Jorge placed his forearms on his knees, leaning toward me with wineglass still in hand, and smiled a wistful smile before saying, “I missed you, you know?”
“What you probably miss is your little girlfriend who just moved out. That's what you miss,” I said, downing my wine and looking around for Hector, unable to keep from feeling how I was feeling, once again so close to Jorge. To a now unmarried Jorge sitting across from a woman who felt, for the first time in years, like she could really try to love an available man, this available man, for a change.
But Hector had apparently decided to be quiet now and stay in the living room, the denseness of his energy probably hard to move around.
“Nah, it was a long time coming. She's a nice girl. Just not for me,” said Jorge.
“Right,” I said. “Still, glad to know you haven't been lonely.”
“You were saying you needed a friend,” he said.
“I do,” I said, letting him change the subject.
“Okay?”
“I need to commit a small crime.”
“What?”
“I need to break into a neighbor's apartment.”
“Why? What are you stealing?”
“Nothing. You remember Gustavo's girlfriend, Abril?”
“Sure. Just saw her.”
“Where?”
“She was walking down the street with her son, just now. Why do you need to break into her apartment?”

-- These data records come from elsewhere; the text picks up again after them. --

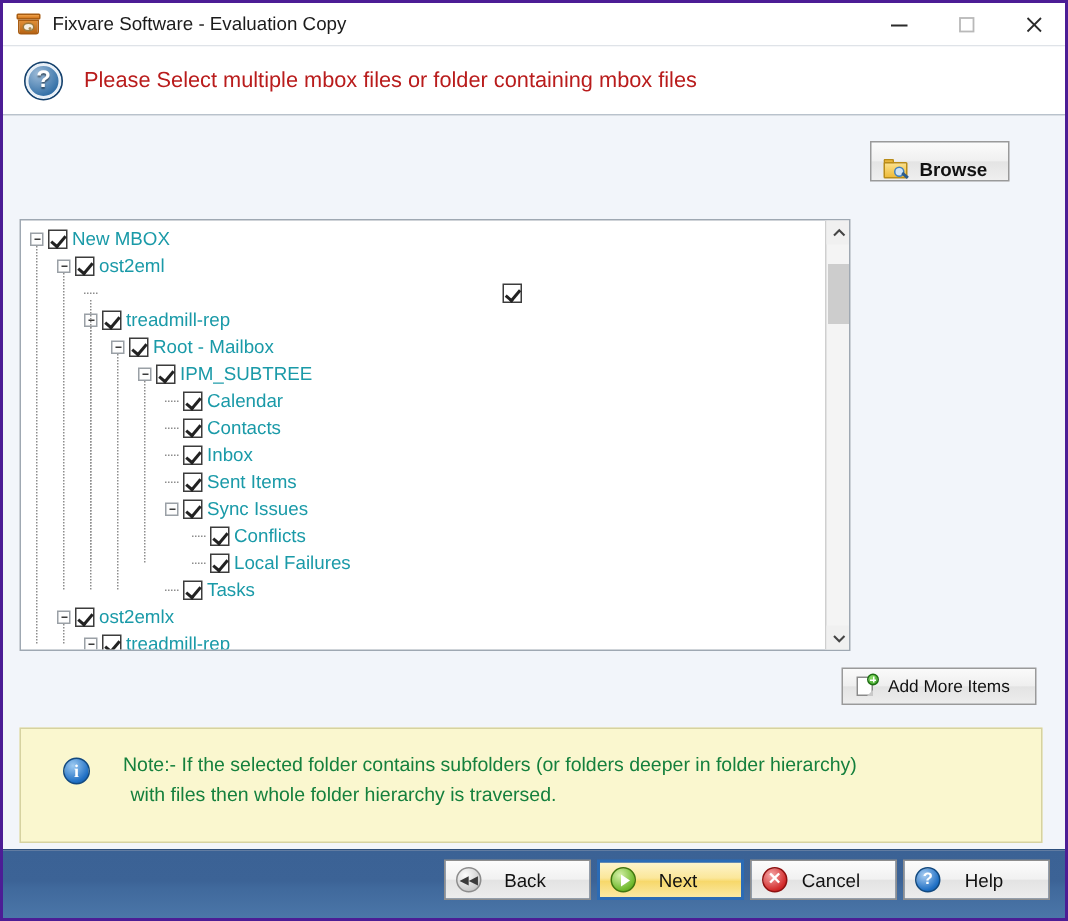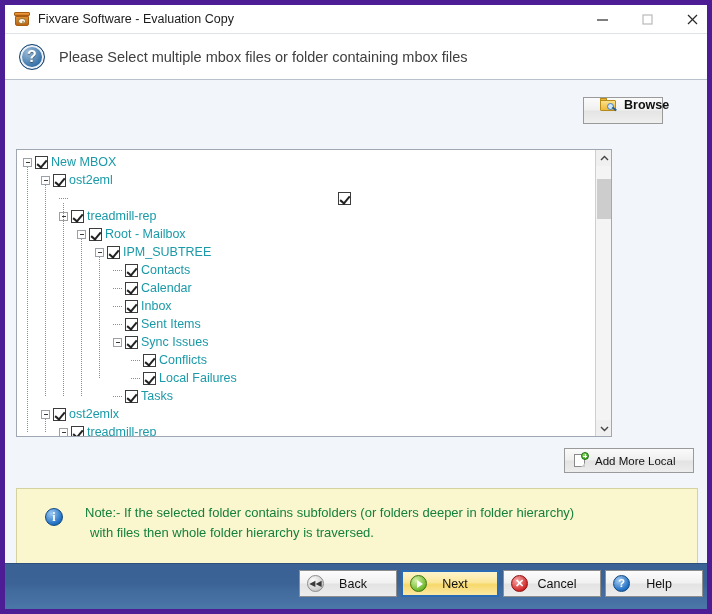"Fixvare Software - Evaluation Copy" #app { border: 5px solid #4c1d95 -> 2px solid #4c1d95 }
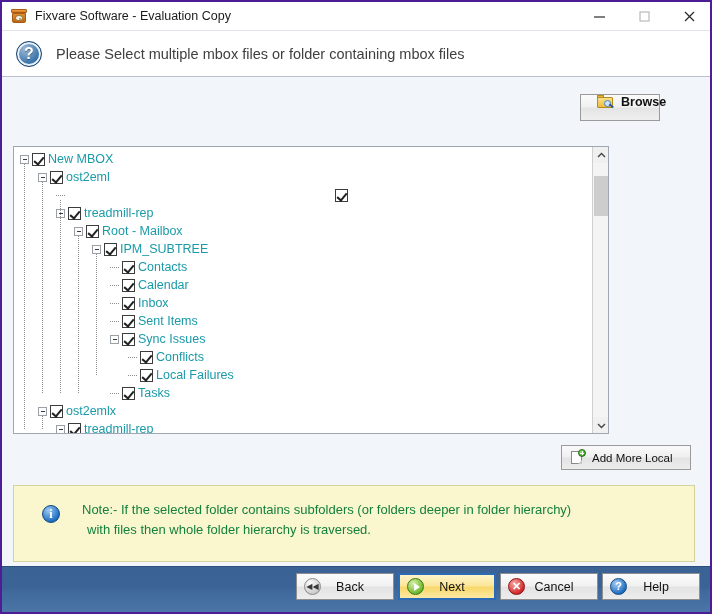"Please Select multiple mbox files" .header-text { color: #404040 -> #b91c1c }
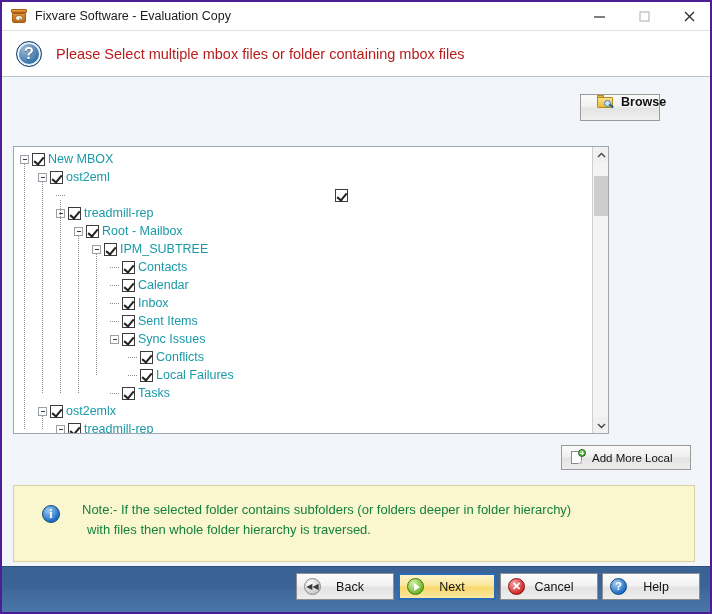"Browse" .btn-browse { align-items: flex-start -> flex-end; padding-left: 16px -> 8px; width: 80px -> 93px }
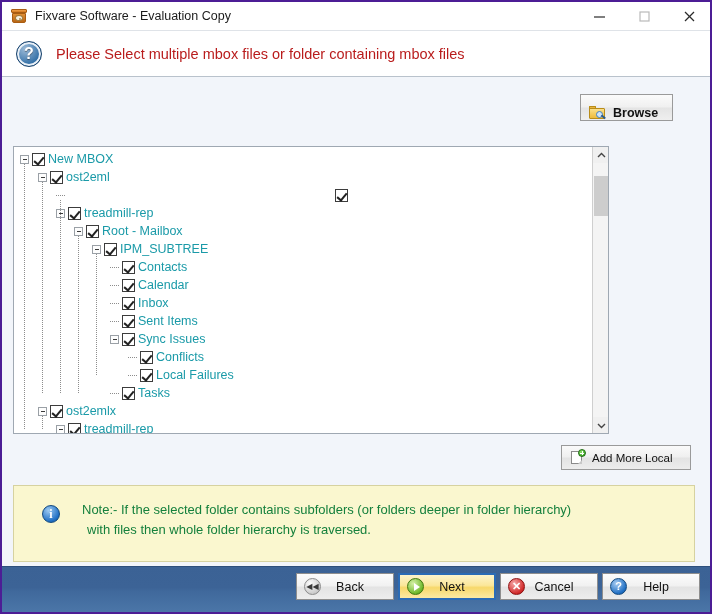"New MBOX" .tree-panel { width: 596px -> 554px }
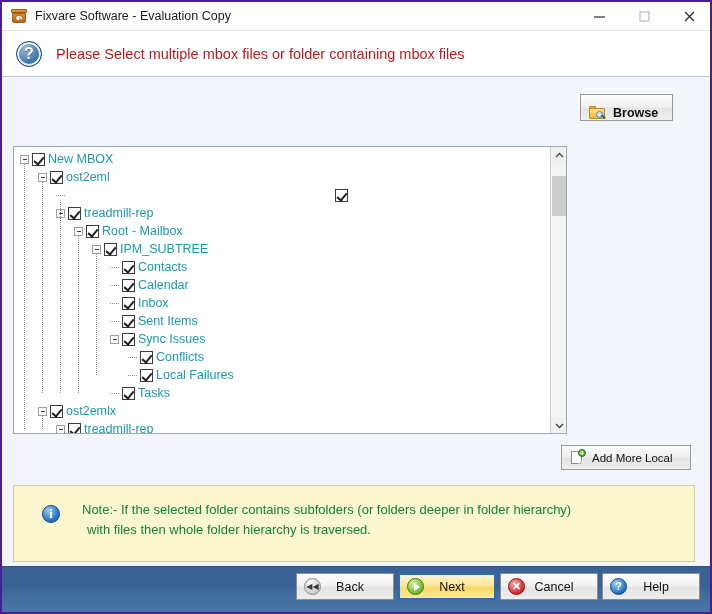"Contacts" div.trow { order: before "Calendar" -> after "Calendar" }
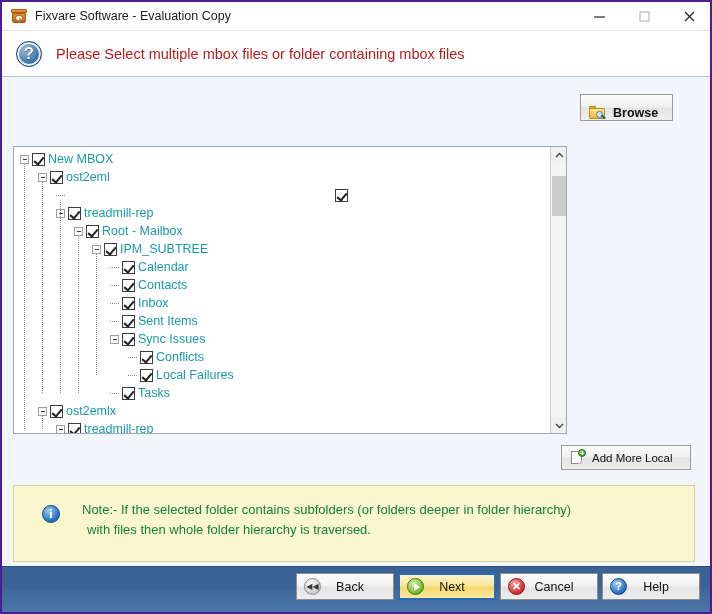"Add More Local" span.btn-label-sm { text: Local -> Items }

“I think she might know something about Hector's death.”
“Mariela, everything's going to be okay. The police are going to come to the conclusion that you had nothing to do with it because it's the truth.”
“And you're that sure?”
“Of course. It's not so easy to accuse someone of murder,” he said.
“No, I mean, you're that sure that I didn't do it.”
He looked straight into my eyes and said, “Never in a billion years.”
I could feel them now, the butterflies of possibility bringing Jorge closer to me and making me afraid in a good way.
“But,” he continued. “If you insist on breaking into her apartment, we're going to have to hurry because it didn't look like she was going to be out too long.”